Twenty years ago I watched a movie called The Sacrifice that made a dramatic impact on me. A father was forced into an impossible decision between the life of his son and the lives of passengers on a train that passes over a truss that the father is responsible for raising and lowering.
That was before I had children. I was moved by the allegory of the atonement of Christ. I parsed and compared and concluded that God’s sacrifice was more deliberate, planned, perhaps.
Tonight I’m watching a 2003 Academy Award nominated live action short called MOST.
Directed by Bobby Garabedian, the film was shot in Czech Republic and Poland and has English subtitles. MOST is about a father and his son who love each other very much. The plot of the movie is very much like The Sacrifice. MOST is Polish for a bridge. The father is forced into an anguishing and incomprehensible decision that will affect the lives of many–most who do not even know what has been done for them.
Two things are very different from twenty years ago.
First, I’m a father of three children and to lose even one of them is my worst fear in life. I have children now, and the equations about atonement are only solved by one factor–the mutual love that father and child share. Planned, deliberate, spontaneous, anguished, undesired. None of this matters and all of it matters but certainly figuring out exactly how deliberate God was or planned or unplanned from day one the sacrifice of Christ was, matters less to me than the lifetime quest to grasp how wide and deep and infathomable is the love of Father, Son, and Spirit.
Second, the setting shows deep insight into the love of a Czech father for his child, how they interact as serious friends and playful mates. The inconceivable decision the father must make is amazingly redeemed in a surprise ending that made me smile through my tears.
This is a must see short movie. MOST
God’s story foreshadows the sacrifice of Christ in the amazing story of Abraham and Isaac. Abraham is given the insane (in my human comprehension) command to put his own son on the altar for sacrifice on Mount Moriah. Heavy with grief, Abraham obeys. Yet an angel of the Lord holds his hand back from striking the boy, a ram is provided, and the two happily call the place “the Lord will provide.”
Sharing faith with our children begins and ends with embodying the incredible love of the Father for his creation.
Often I tell my children, “I am God’s love sent to you in the flesh.”

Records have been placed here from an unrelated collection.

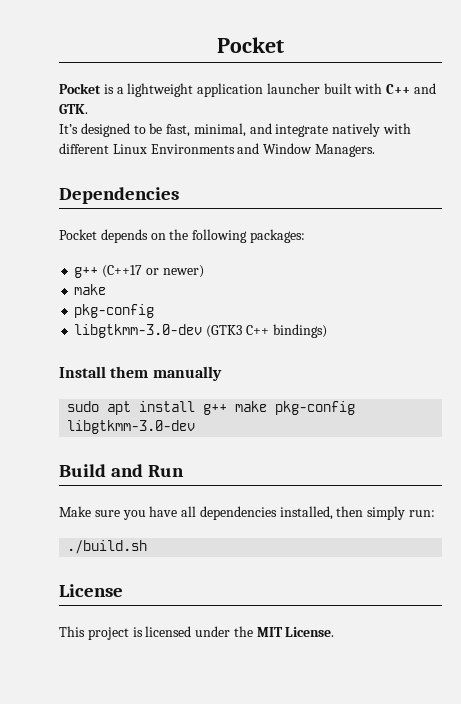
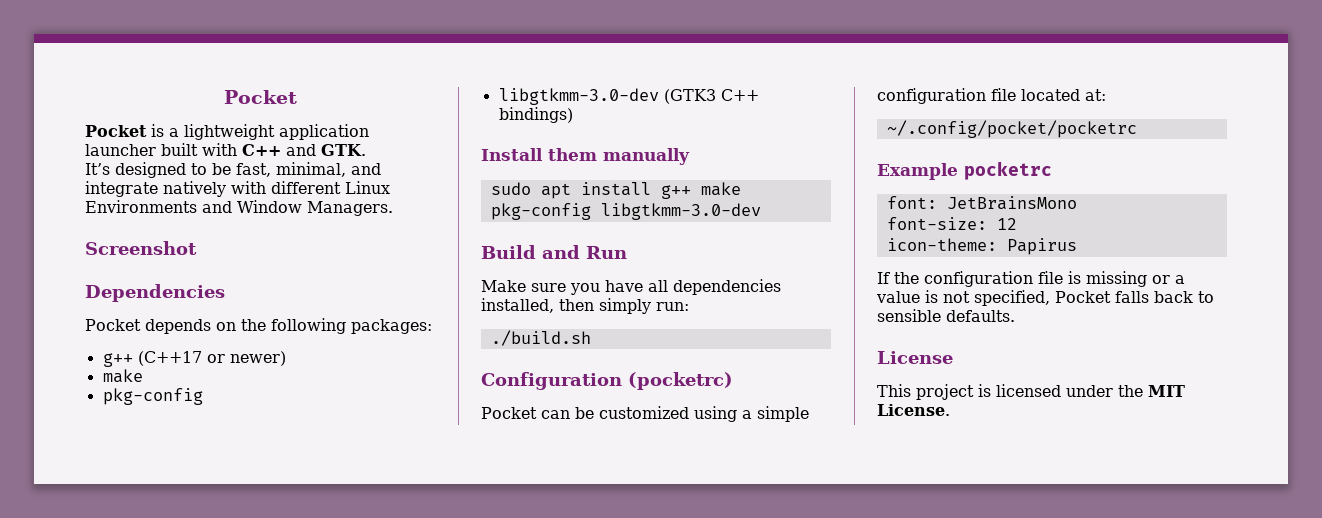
+ Screenshot
+ Configuration (pocketrc)
+ Pocket can be customized using a simple configuration file located at:
+ ~/.config/pocket/pocketrc
+ Example pocketrc
+ font: JetBrainsMono
+ font-size: 12
+ icon-theme: Papirus
+ If the configuration file is missing or a value is not specified, Pocket falls back to sensible defaults.

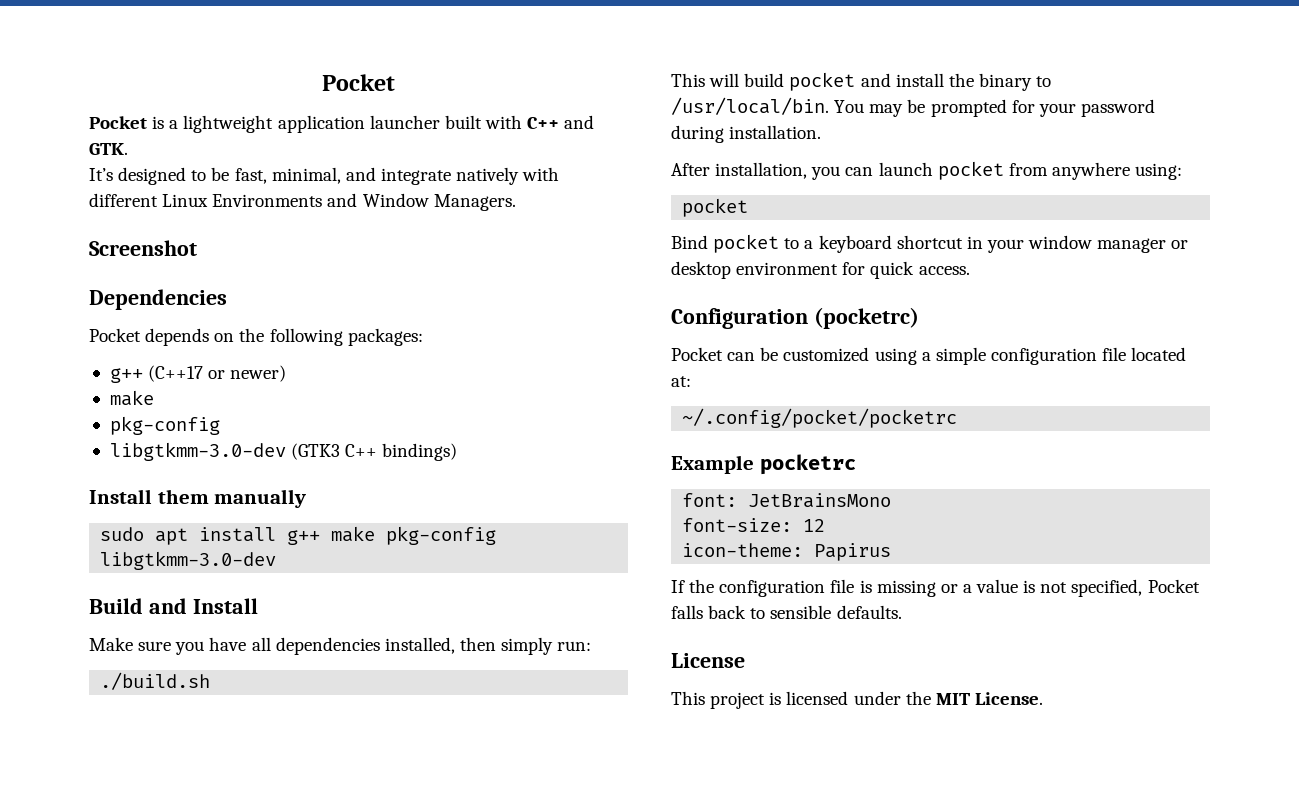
- Build and Run
+ Build and Install
+ This will build pocket and install the binary to /usr/local/bin. You may be prompted for your password during installation.
+ After installation, you can launch pocket from anywhere using:
+ pocket
+ Bind pocket to a keyboard shortcut in your window manager or desktop environment for quick access.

Some children in the world don’t get to experience this because their fathers do not love them. I was able to experience this through my parents and grandparents. I am incredibly blessed, and I can embody this love of God as I pass this on to my children.
I continue telling them, “I am your father. I love you, your mother loves you, and you get to live the love of God in our relationship. That’s how it begins, and God’s love breaks the boundaries of this family and you’ll see it and experience it throughout your life. But this is where it starts, right here in your family. Learn to love here first, and friendships you have in the future will have God in them, too.”
Sharing faith with our children is a MOST that leads us both continually back to God.